Buying Foreclosed Property--Big Value--Substantial Risk

A current way to get a really good deal is to buy a property that is owned by the lender after a foreclosure.  These properties are frequently available for about 1/2 of what they sold for several years ago.  In my opinion, such a property may be worth 60% of the old value, with a very real possibility of going up to 70% of the old value (Be careful! Some of these properties may not even be worth 1/2!).  There are some other real concerns about such properties.

One thing is that the title to these properties are frequently not clear.  The contracts frequently require that the lender's title agency close the transaction.  This is because these title agencies frequently are papering over real title problems.   (Our experience is that this is the case over 1/3 of the time.)  If this happens to you, you may find that your next transaction on this property may be put on hold for a year or so while the problem is cleaned up.  Your title policy will require the insurer to clean up the problem, but your delay damages will be your loss.  We recommend that you obtain an independent search and examination of the title.  You want clear title, not a claim on a title policy.

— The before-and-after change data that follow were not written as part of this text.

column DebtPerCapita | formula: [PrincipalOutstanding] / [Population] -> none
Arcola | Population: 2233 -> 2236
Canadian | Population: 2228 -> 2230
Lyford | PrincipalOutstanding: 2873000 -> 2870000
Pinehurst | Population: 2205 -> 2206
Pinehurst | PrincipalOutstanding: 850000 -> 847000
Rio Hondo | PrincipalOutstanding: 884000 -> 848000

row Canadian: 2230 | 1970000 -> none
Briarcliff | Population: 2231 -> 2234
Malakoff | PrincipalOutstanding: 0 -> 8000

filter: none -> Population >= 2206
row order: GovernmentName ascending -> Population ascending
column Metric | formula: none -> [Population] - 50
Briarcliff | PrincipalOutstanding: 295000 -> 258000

Another common problem is that many lenders will be outrageous in requiring you to pay various fees and costs at closing.  This applies without regard to what the contract says.  Most lender addendums allow the seller to be arbitrary, and to say, "Take it or leave it!"  One wise lawyer phrased it as "In a foreclosed property, the buyer sets the price and the seller sets the terms."  Budget $1,000 for such theft.

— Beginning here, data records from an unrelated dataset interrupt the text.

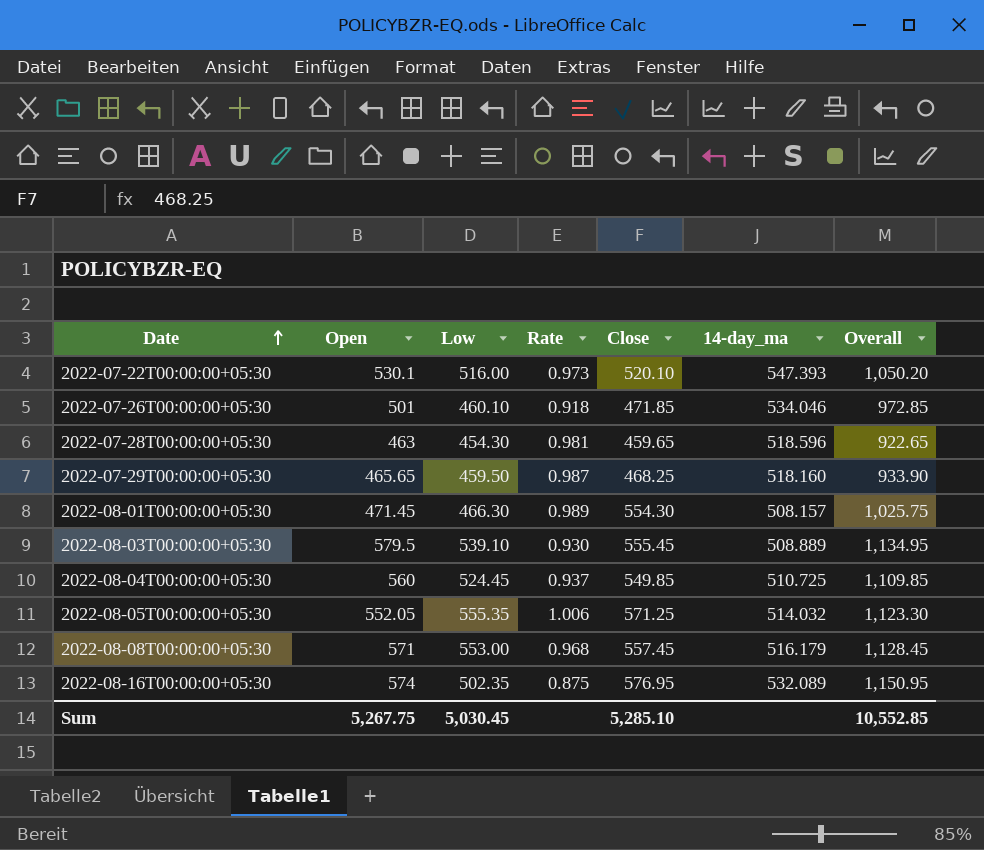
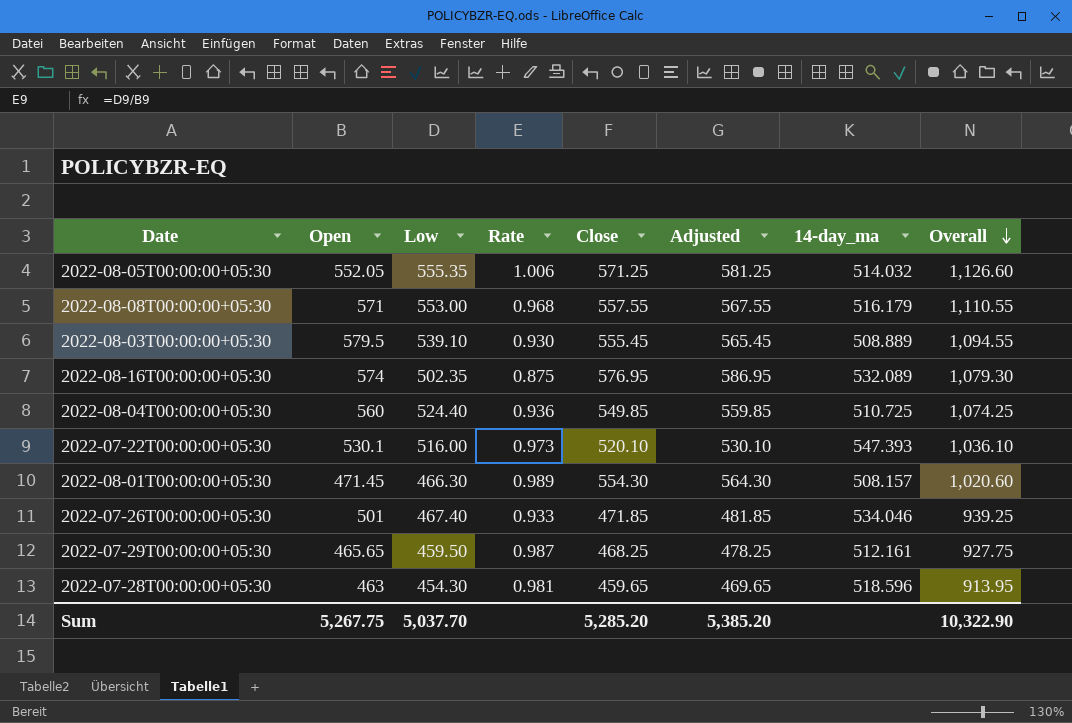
row order: Date ascending -> Overall descending
column Adjusted | formula: none -> [Close] + 10
column Overall | formula: [Open] + [Close] -> [Low] + [Close]
2022-08-08T00:00:00+05:30 | Close: 557.45 -> 557.55
2022-08-04T00:00:00+05:30 | Low: 524.45 -> 524.40
2022-08-04T00:00:00+05:30 | Rate: 0.937 -> 0.936
2022-07-26T00:00:00+05:30 | Low: 460.10 -> 467.40
2022-07-26T00:00:00+05:30 | Rate: 0.918 -> 0.933
2022-07-29T00:00:00+05:30 | 14-day_ma: 518.160 -> 512.161
Sum | Low: 5,030.45 -> 5,037.70
Sum | Close: 5,285.10 -> 5,285.20
Sum | Overall: 10,552.85 -> 10,322.90

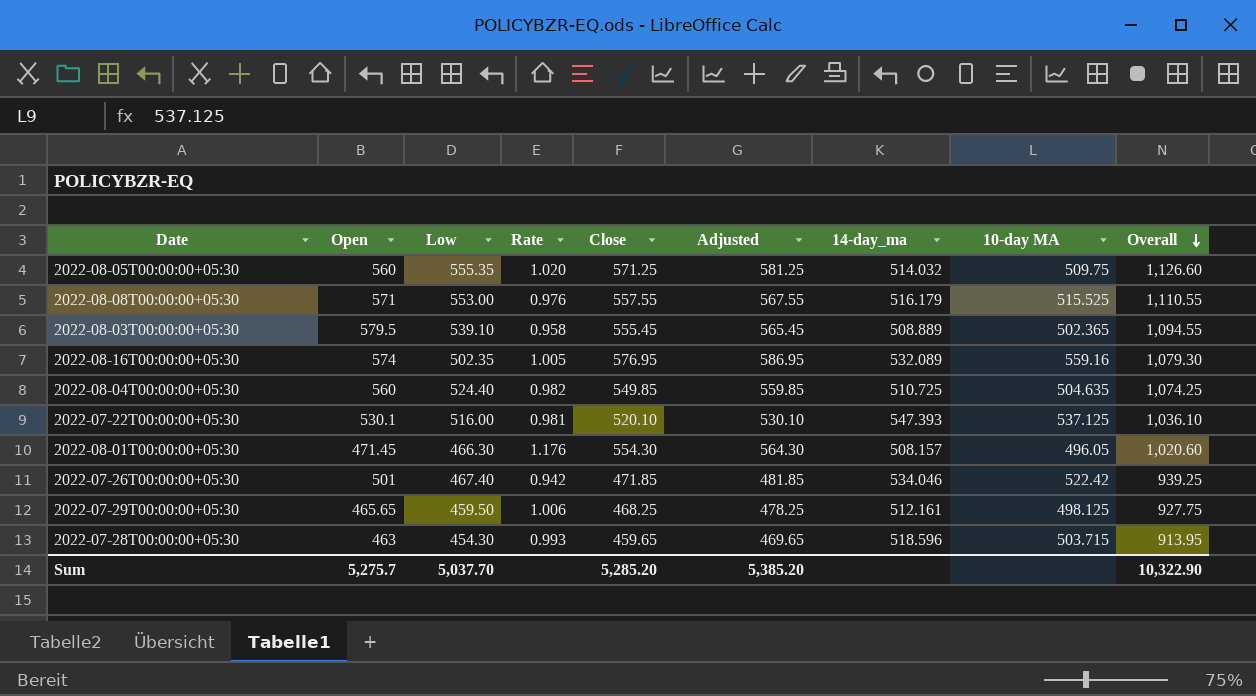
column Rate | formula: [Low] / [Open] -> [Close] / [Open]
column 10-day MA | position: none -> 8
2022-08-05T00:00:00+05:30 | Open: 552.05 -> 560
Sum | Open: 5,267.75 -> 5,275.7

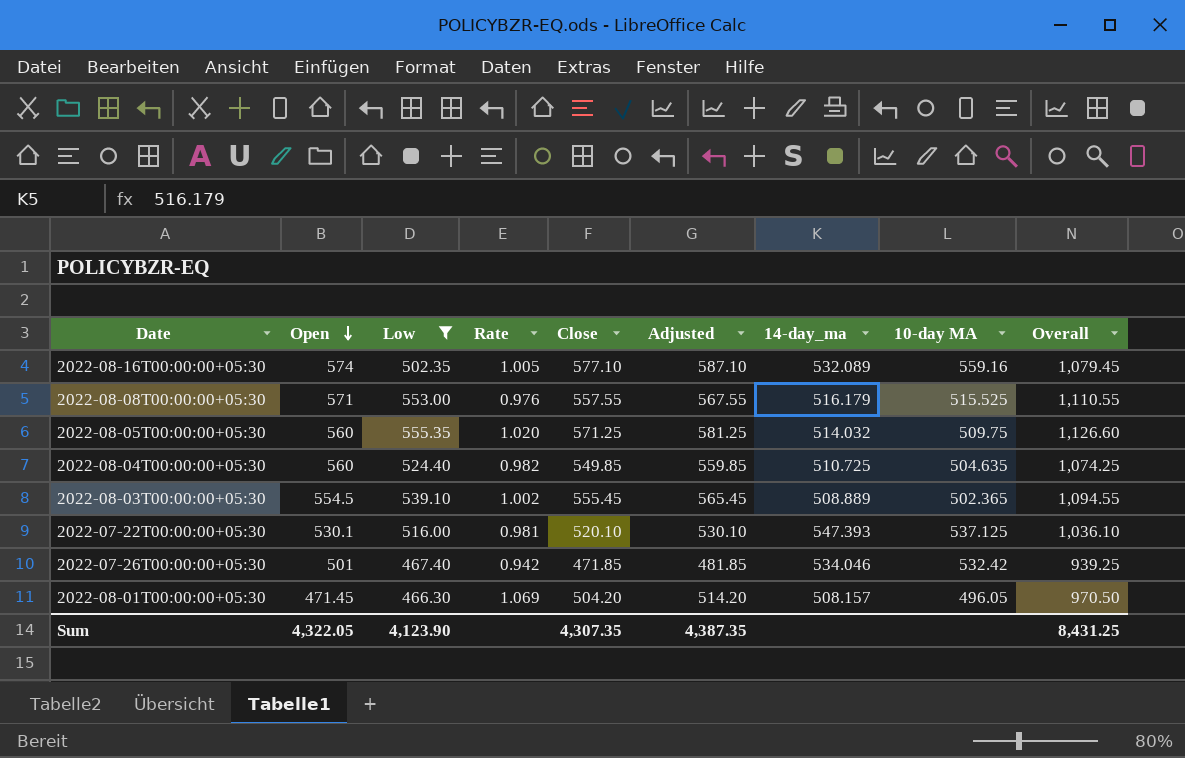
filter: none -> Low >= 466.30
row order: Overall descending -> Open descending
2022-08-16T00:00:00+05:30 | Close: 576.95 -> 577.10
2022-08-16T00:00:00+05:30 | Adjusted: 586.95 -> 587.10
2022-08-16T00:00:00+05:30 | Overall: 1,079.30 -> 1,079.45
2022-08-03T00:00:00+05:30 | Open: 579.5 -> 554.5
2022-08-03T00:00:00+05:30 | Rate: 0.958 -> 1.002
2022-07-26T00:00:00+05:30 | 10-day MA: 522.42 -> 532.42
2022-08-01T00:00:00+05:30 | Rate: 1.176 -> 1.069
2022-08-01T00:00:00+05:30 | Close: 554.30 -> 504.20
2022-08-01T00:00:00+05:30 | Adjusted: 564.30 -> 514.20
2022-08-01T00:00:00+05:30 | Overall: 1,020.60 -> 970.50
Sum | Open: 5,275.7 -> 4,322.05
Sum | Low: 5,037.70 -> 4,123.90
Sum | Close: 5,285.20 -> 4,307.35
Sum | Adjusted: 5,385.20 -> 4,387.35
Sum | Overall: 10,322.90 -> 8,431.25

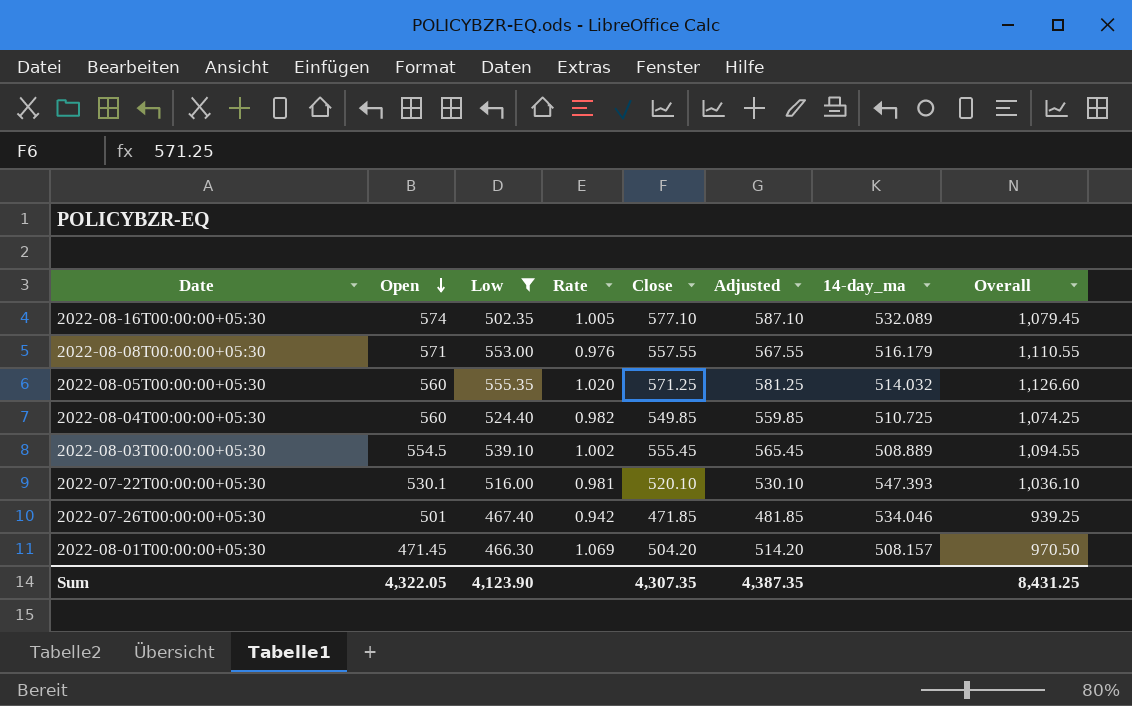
column 10-day MA | position: 8 -> none

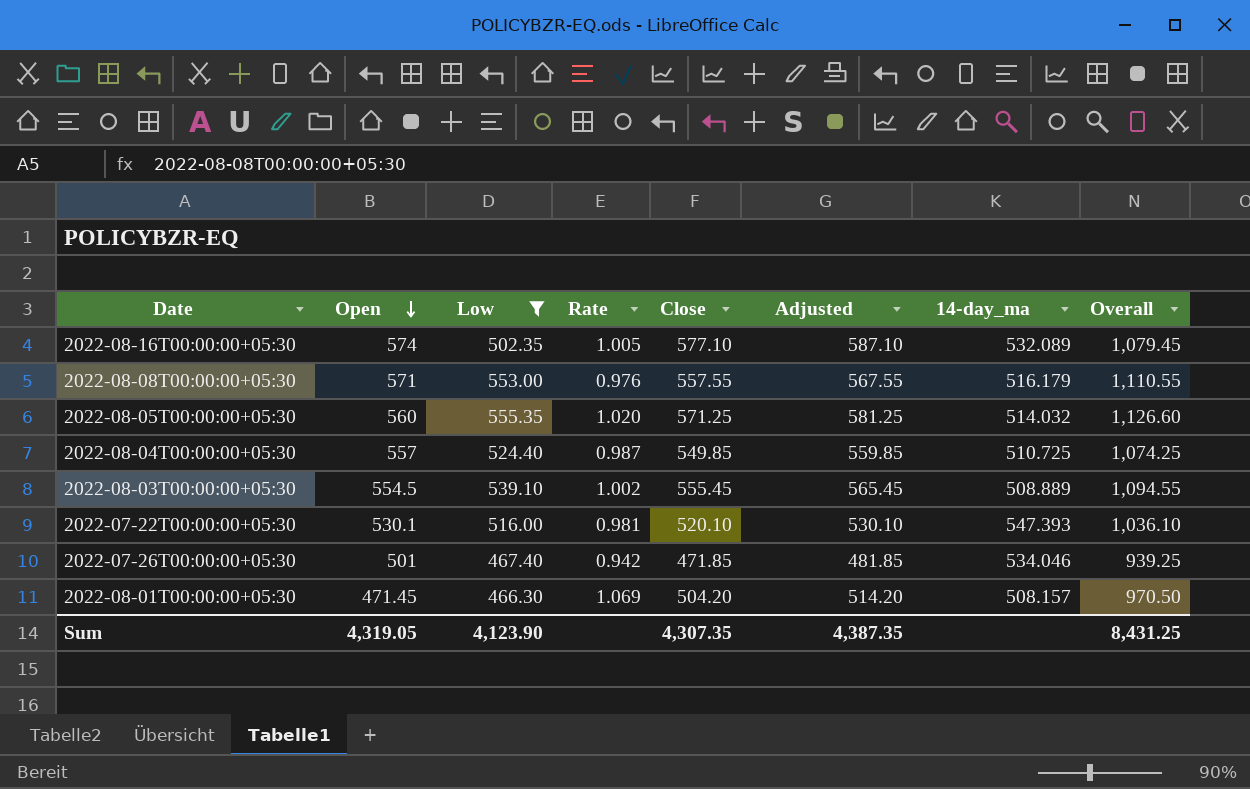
2022-08-04T00:00:00+05:30 | Open: 560 -> 557
2022-08-04T00:00:00+05:30 | Rate: 0.982 -> 0.987
Sum | Open: 4,322.05 -> 4,319.05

These issues make representing buyers time-consuming and expensive.  Work a $3,000 margin into your bid to cover this.

This is all in addition to issues of the physical condition of the property.  You should have the property carefully inspected for issues such as defects and mold.  Go with the inspector and discuss the inspection as it happens.  The inspector will do a better job, and you will get a much better understanding of the issues.  The sale will be "as is" and foreclosed properties have such problems at a much higher rate.  Work $5,000 into your bid to repair unexpected problems.

For this reason, you must work a substantial margin in your offer to allow for such issues.  If you are buying a residential property for $150,000 (that sold for $280,000) , you should not go forward unless you would be happy to pay at least $160,000 for it.  This way, if you encounter $8,000 of trouble, you can know that you worked this into your plan from the start.

The bottom line is that these properties have real problems.  To sign a contract, you must be convinced that the property is not a good deal, but a really good deal with margin for trouble.